:: TASK STATEMENT ::
Without the pictures, reproduce the records that follow exactly.

(Dataset items)
■ ■ ■

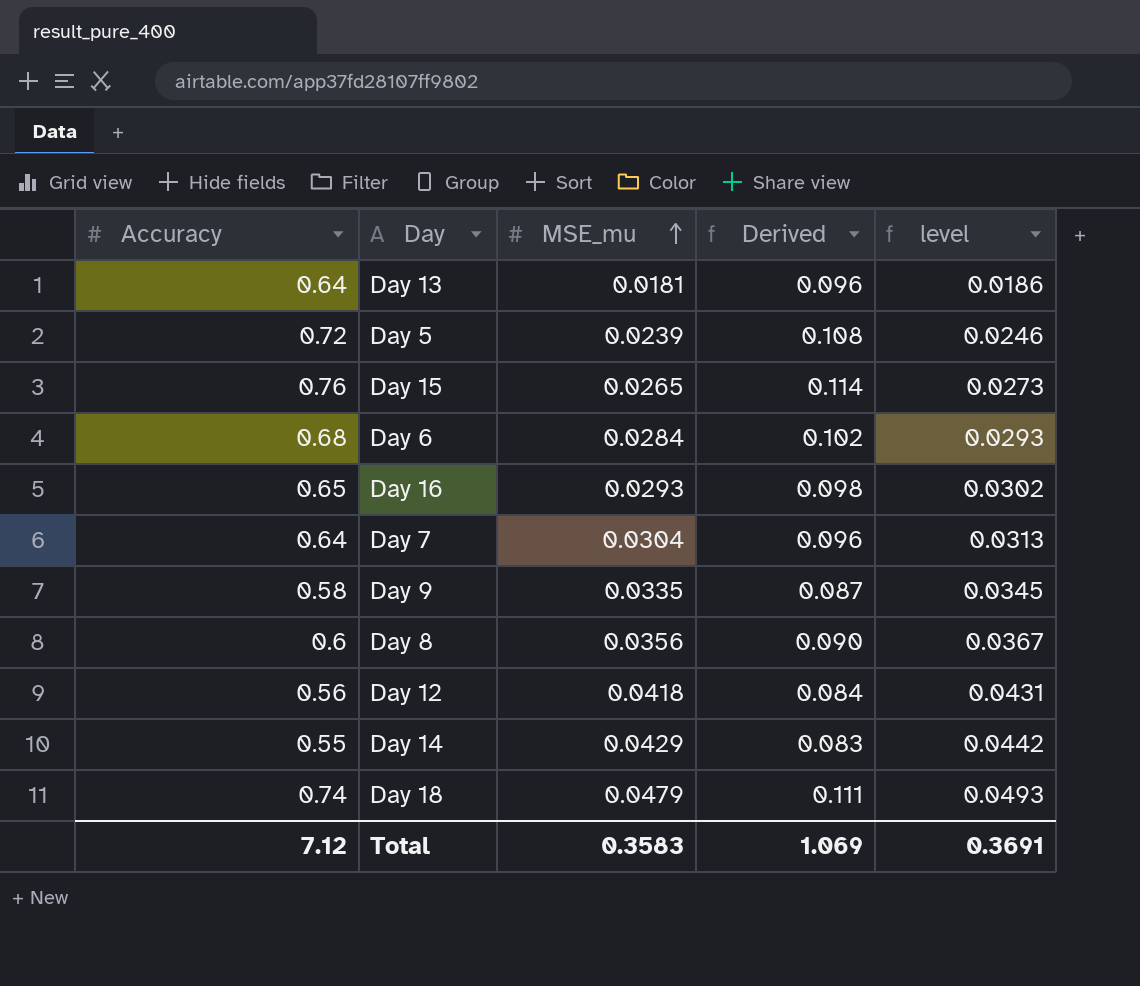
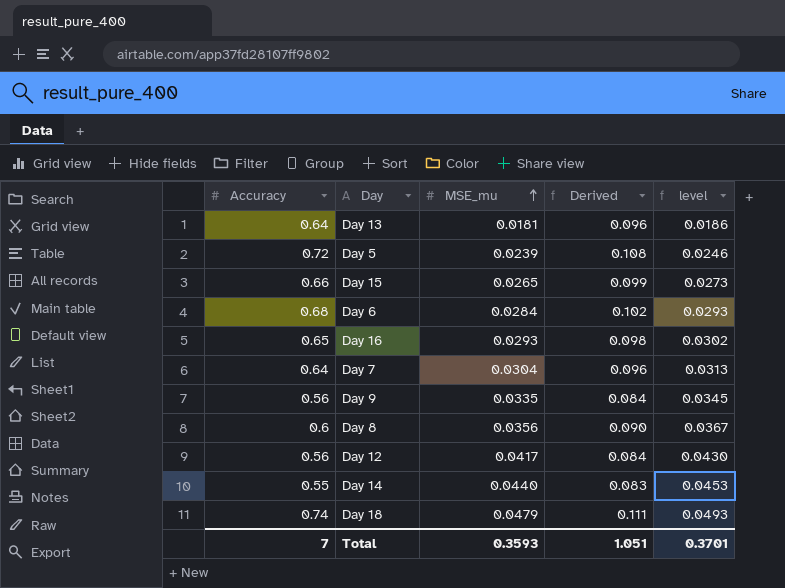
Day 15 | Accuracy: 0.76 -> 0.66
Day 15 | Derived: 0.114 -> 0.099
Day 9 | Accuracy: 0.58 -> 0.56
Day 9 | Derived: 0.087 -> 0.084
Day 12 | MSE_mu: 0.0418 -> 0.0417
Day 12 | level: 0.0431 -> 0.0430
Day 14 | MSE_mu: 0.0429 -> 0.0440
Day 14 | level: 0.0442 -> 0.0453
Total | Accuracy: 7.12 -> 7
Total | MSE_mu: 0.3583 -> 0.3593
Total | Derived: 1.069 -> 1.051
Total | level: 0.3691 -> 0.3701

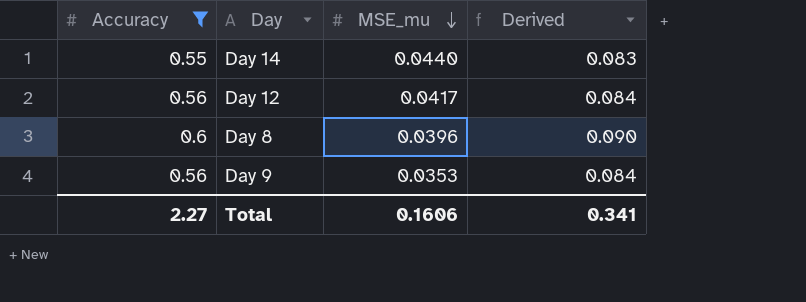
filter: none -> Accuracy <= 0.6
row order: MSE_mu ascending -> MSE_mu descending
column level | formula: [MSE_mu] * 1.03 -> none
Day 8 | MSE_mu: 0.0356 -> 0.0396
Day 9 | MSE_mu: 0.0335 -> 0.0353
Total | Accuracy: 7 -> 2.27
Total | MSE_mu: 0.3593 -> 0.1606
Total | Derived: 1.051 -> 0.341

■ ■ ■

:: SOLUTION FOR THIS EXERCISE ::
Day 15 | Accuracy: 0.76 -> 0.66
Day 15 | Derived: 0.114 -> 0.099
Day 9 | Accuracy: 0.58 -> 0.56
Day 9 | Derived: 0.087 -> 0.084
Day 12 | MSE_mu: 0.0418 -> 0.0417
Day 12 | level: 0.0431 -> 0.0430
Day 14 | MSE_mu: 0.0429 -> 0.0440
Day 14 | level: 0.0442 -> 0.0453
Total | Accuracy: 7.12 -> 7
Total | MSE_mu: 0.3583 -> 0.3593
Total | Derived: 1.069 -> 1.051
Total | level: 0.3691 -> 0.3701

filter: none -> Accuracy <= 0.6
row order: MSE_mu ascending -> MSE_mu descending
column level | formula: [MSE_mu] * 1.03 -> none
Day 8 | MSE_mu: 0.0356 -> 0.0396
Day 9 | MSE_mu: 0.0335 -> 0.0353
Total | Accuracy: 7 -> 2.27
Total | MSE_mu: 0.3593 -> 0.1606
Total | Derived: 1.051 -> 0.341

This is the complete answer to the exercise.